【講師】 |
『《講演4》膵がんを知ろう』
増加傾向の“難治がん”
膵(すい)がんは5年生存率が5%未満と、難治がんの代表です。初期には症状に乏しく、進行しても特徴的症状が少ないため、早期発見が難しいのが現状です。近年、増加傾向にあり、60歳ぐらいから発症が増えています。
膵臓は横に細長く、長さ約15センチ、幅約3〜5センチ。厚さは2センチ程度で、胃の裏の大動脈と胃の間にあります。進行すると、がんが周りの組織に浸潤したり、散らばったり(転移)しやすい特徴があります。
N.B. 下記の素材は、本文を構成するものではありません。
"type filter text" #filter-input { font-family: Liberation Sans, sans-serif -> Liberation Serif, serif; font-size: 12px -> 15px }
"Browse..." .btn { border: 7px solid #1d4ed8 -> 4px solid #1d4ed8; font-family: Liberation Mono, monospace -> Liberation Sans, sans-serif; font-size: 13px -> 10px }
膵がんの危険因子には、喫煙のほか、糖尿病、肥満、膵炎、膵がんの家族歴、遺伝性膵炎などが報告されています。検査には血中の消化酵素や腫瘍マーカーと呼ばれる物質を調べる血液検査、超音波(エコー)、CT、MRI、FDG‐PET、超音波内視鏡(EUS)などがあります。
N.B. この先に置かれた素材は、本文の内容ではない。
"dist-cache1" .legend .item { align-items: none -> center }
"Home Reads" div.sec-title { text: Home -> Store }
膵がんの治療では、手術、放射線療法、化学療法を病気の進行度に応じて選んだり、それらを組み合わせた集学的治療を行ったりします。手術は大がかりになることが多く、体に負担がかかりますが、治癒が可能な唯一の治療法です。手術関連死の比率は消化器がんの中でも高い状況にあります。ただ、膵がんの手術が少ない施設での死亡率が高い一方、高度な手術を数多く行っている施設(ハイボリュームセンター)では、より安全に手術できます。つまり治療を受けるなら、外科、腫瘍内科、消化器内科、画像診断科などのさまざまな専門医や、看護師、薬剤師、理学療法士、栄養士など多職種が参加した質の高いチーム医療がなされている膵がん専門施設が望ましいでしょう。
そうしたことも含め、膵がんに関する情報を得るには、日本のNPO法人が開設しているインターネットサイト「パンキャンジャパン」を調べてみるのも一つの方法です。専門医による解説や患者家族のメッセージ映像、ハンドブックなども閲覧できます。